These facts do not make him an interested witness. The plaintiffs, having adopted his acts in commencing and carrying on the suit, have constituted him their agent; and having made themselves responsible to him for the costs, he is not exposed to loss if the plaintiffs fail in their action. It has been urged that in the event of a recovery, a fund would be created for the payment of the costs; but over such a fund the witness would have no control, nor could he apply it to his own benefit. The witness is but the agent of the parties, and the objection goes only to his credibility.
It is also contended, that having purchased his father’s quarter part of the premises, for the same sum the father gave, and becoming entitled to the profits, and agreeing to bear the losses, he is himself entitled to receive the one fourth part of the avails of the judgment, if one should be recovered by the plaintiffs in this suit. But it is testified by him, that there had been no agreement entered into between his father and himself, as to the disposition of such avails. It is clear, then, that he has no legal right to such one fourth part. He did not contract for this claim ; he has paid nothing for it; he has no understanding with his father in relation to it. He can demand nothing, if his father succeeds in the case. He is not, then, beneficially interested in the plaintiffs’ recovery.
But it is further argued that the father, having sold out his share of the property for the same amount which he gave, has sustained no loss, and so there can be no recovery by the pres*257ent plaintiffs. But this suggestion, though plausible, is not sound. What the party sold the property for, is not the rule by which to measure the damages; otherwise, it might make the question of fraud to depend upon the rise or fall of the property in the market, upon fluctuations in the value, arising from causes in no way connected with the fraud complained of. As well might an underwriter contend that the insured has sustained no injury, because his goods, though partially damaged by a peril insured against, have sold, even in their damaged state, for more than their actual cost. If the father, throügh fraud practised upon him, paid a higher price than the estate was worth, and the fraud was actionable in its character, then he is entitled to recover for the injury occasioned by such fraud, whacever disposition he afterwards made of the property; whether he sold it or gave it away.
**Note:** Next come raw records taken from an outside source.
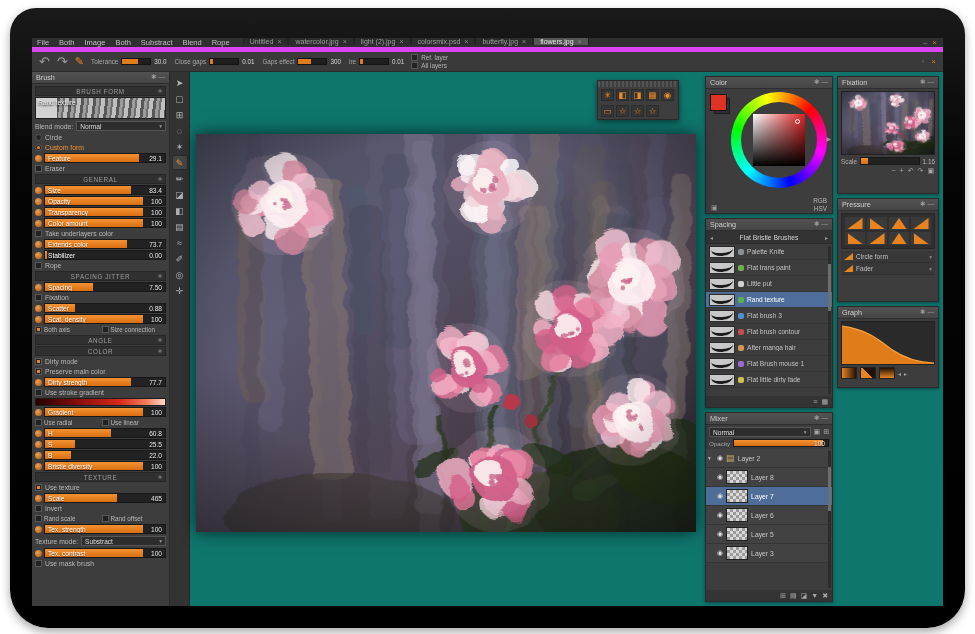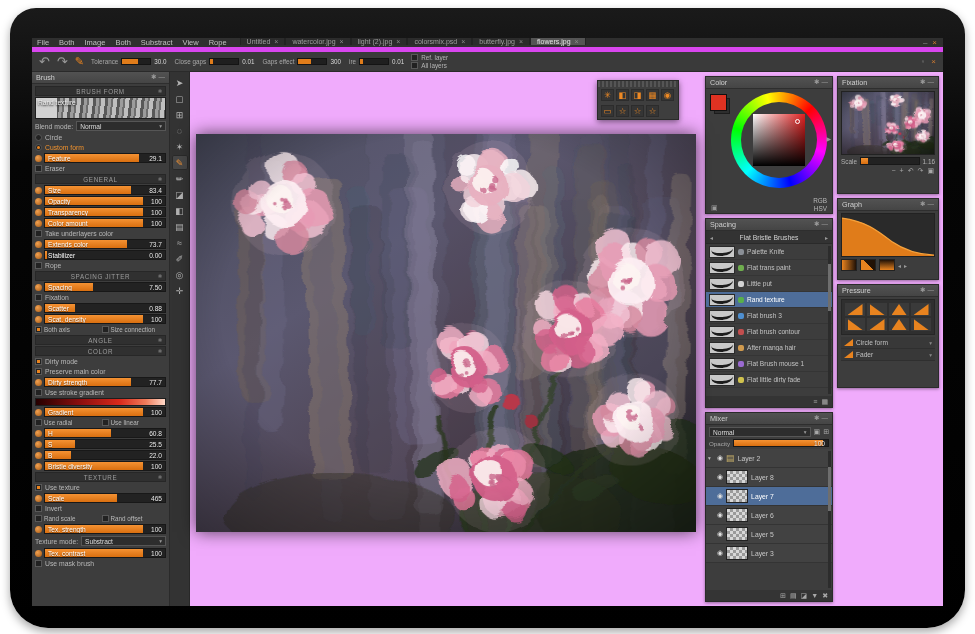--- a/index.html
+++ b/index.html
@@ -492,7 +492,7 @@
           <span class="menu-item">Image</span>
           <span class="menu-item">Both</span>
           <span class="menu-item">Substract</span>
-          <span class="menu-item">View</span>
+          <span class="menu-item">Blend</span>
           <span class="menu-item">Rope</span>
         </div>
       <div class="tabs" id="tabs">

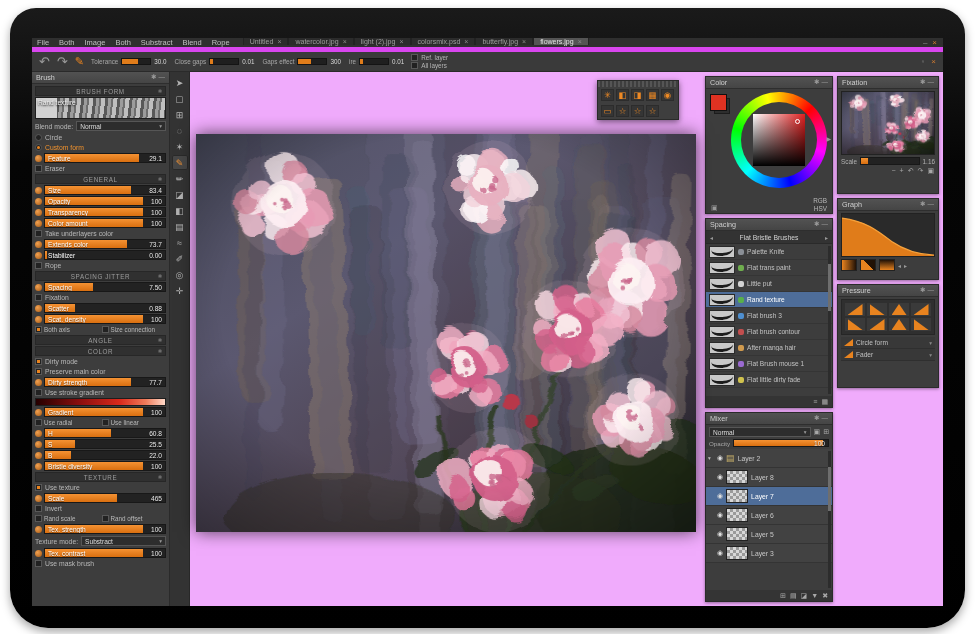--- a/index.html
+++ b/index.html
@@ -44,7 +44,7 @@
   .spacer { flex:1; }
 
   
-  .workspace { flex:1; display:flex; background:#f0abfc; min-height:0; }
+  .workspace { flex:1; display:flex; background:#0f766e; min-height:0; }
 
   
   .left-panel { width:138px; background:#3d3d3d; border-right:1px solid #2a2a2a;

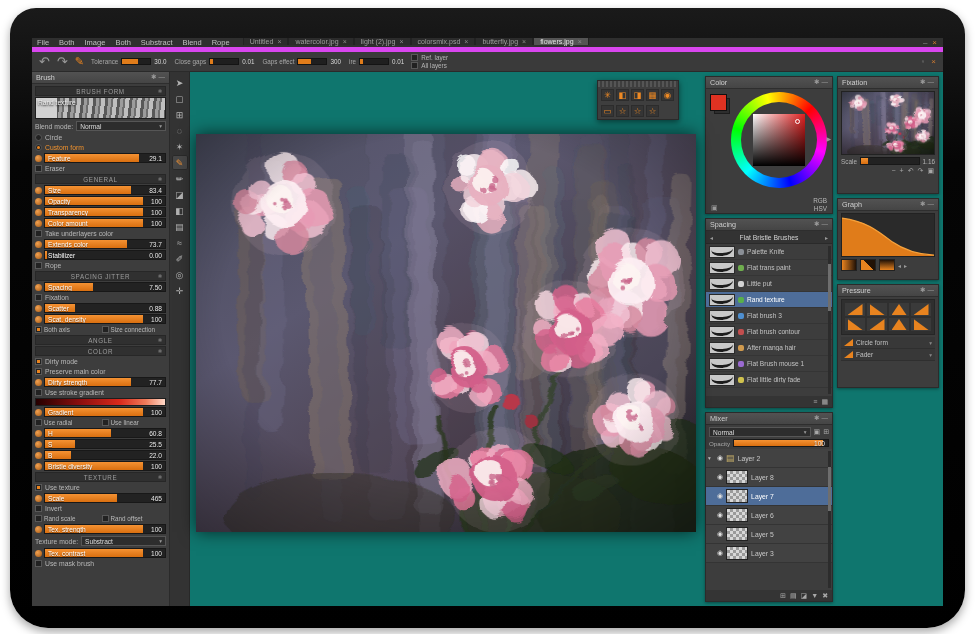--- a/index.html
+++ b/index.html
@@ -1106,28 +1106,6 @@
           </div>
 
 
-          <div class="panel" style="height:82px">
-            <div class="panel-header">
-              <span>Graph</span>
-              <span class="ph-sp"></span>
-              <span class="ph-ic">✱</span>
-              <span class="ph-ic">—</span>
-            </div>
-            <div class="graph-area">
-              <svg viewBox="0 0 100 52" preserveAspectRatio="none">
-                <path d="M0,5 C26,9 38,20 54,34 C68,45 84,50 100,51 L100,52 L0,52 Z" fill="#e07c1a"></path>
-                <path d="M0,5 C26,9 38,20 54,34 C68,45 84,50 100,51" fill="none" stroke="#f6a23c" stroke-width="1.5"></path>
-              </svg>
-            </div>
-            <div class="graph-foot">
-              <span class="gbox g1"></span>
-              <span class="gbox g2"></span>
-              <span class="gbox g3"></span>
-              <span class="gar">◂</span>
-              <span class="gar">▸</span>
-            </div>
-          </div>
-
           <div class="panel" style="height:104px">
             <div class="panel-header">
               <span>Pressure</span>
@@ -1175,6 +1153,28 @@
               </div>
           </div>
 
+          <div class="panel" style="height:82px">
+            <div class="panel-header">
+              <span>Graph</span>
+              <span class="ph-sp"></span>
+              <span class="ph-ic">✱</span>
+              <span class="ph-ic">—</span>
+            </div>
+            <div class="graph-area">
+              <svg viewBox="0 0 100 52" preserveAspectRatio="none">
+                <path d="M0,5 C26,9 38,20 54,34 C68,45 84,50 100,51 L100,52 L0,52 Z" fill="#e07c1a"></path>
+                <path d="M0,5 C26,9 38,20 54,34 C68,45 84,50 100,51" fill="none" stroke="#f6a23c" stroke-width="1.5"></path>
+              </svg>
+            </div>
+            <div class="graph-foot">
+              <span class="gbox g1"></span>
+              <span class="gbox g2"></span>
+              <span class="gbox g3"></span>
+              <span class="gar">◂</span>
+              <span class="gar">▸</span>
+            </div>
+          </div>
+
 
         </div>
       </div>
It has also been argued, that this action cannot be maintained by the four plaintiffs jointly; that the injury is distinct, and that the parties, if they have a remedy, must resort to separate actions ; and the case of Baker v. Jewell, 6 Mass. 462, is relied upon in support of this position. In that case, it is stated that the action is substantially founded on a tort, and is in its nature several, and that one of the parties might have been deceived and the other not. The decision, however, did not turn upon this point, but upon the fact that the defendant had settled with one of the two parties injured, and so there was a severance of the cause of action. And it is also to be observed, that the Bakers were purchasers as tenants in common. The present case is clearly distinguishable from that, and is supported by the authority of Patten v. Gurney, 17 Mass. 182. In that case, it was decided that an action lies for copartners in trade against two or more, also copartners, for falsely and fraudulently recom mending an insolvent person as worthy of credit, whereby the plaintiffs were induced to trust him with goods, which the defendants attached, and in consequence the plaintiffs lost their debt. The same objection was taken as in the case at bar, and Baker v. Jewell was relied upon, among other authorities cited. But the court held, as the plaintiffs were jointly inter *258ested in the damages, it was their right to unite in the action. So here, these plaintiffs were partners in the premises purchased, both as to the real and the personal estate. The real estate was subject to their partnership debts, before either plaintiff could claim a separate share of it, or the widow of either her dower. The purchase being made in partnership, the plaintiffs have sustained a joint injury from the defendant, and they are entitled to join in their suit against him. 10 Moore, 451.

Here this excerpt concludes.